[Change detection data]
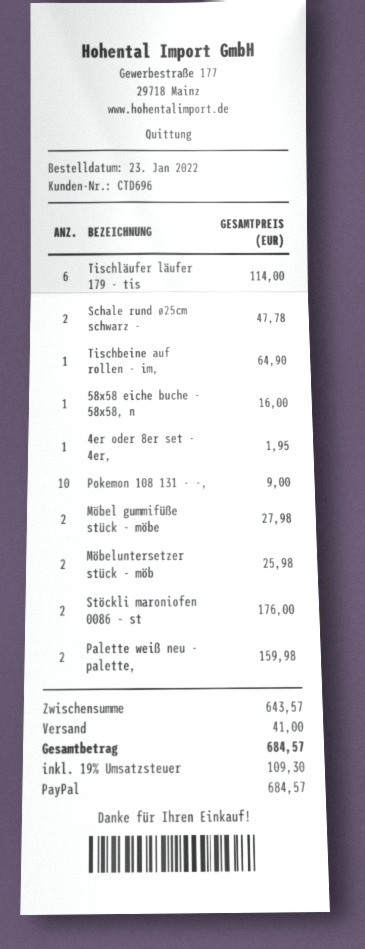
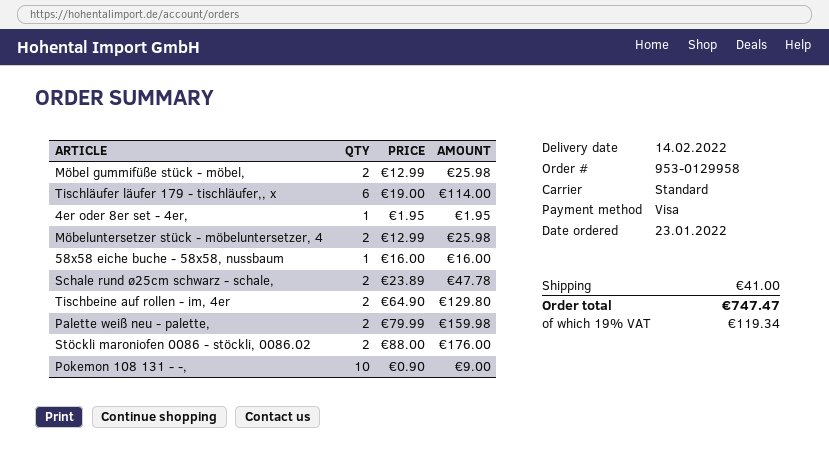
payment method: PayPal -> Visa
Tischbeine auf rollen - im,: 1 for 64.90 -> 2 for 129.80
Möbel gummifüße stück - möbe: 2 for 27.98 -> 2 for 25.98
tax: 19% = 109.30 -> 19% = 119.34
total: 684.57 -> 747.47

* _What to produce_: Each line above gets copied exactly; leave the pictures out.

* _Response area_:
payment method: PayPal -> Visa
Tischbeine auf rollen - im,: 1 for 64.90 -> 2 for 129.80
Möbel gummifüße stück - möbe: 2 for 27.98 -> 2 for 25.98
tax: 19% = 109.30 -> 19% = 119.34
total: 684.57 -> 747.47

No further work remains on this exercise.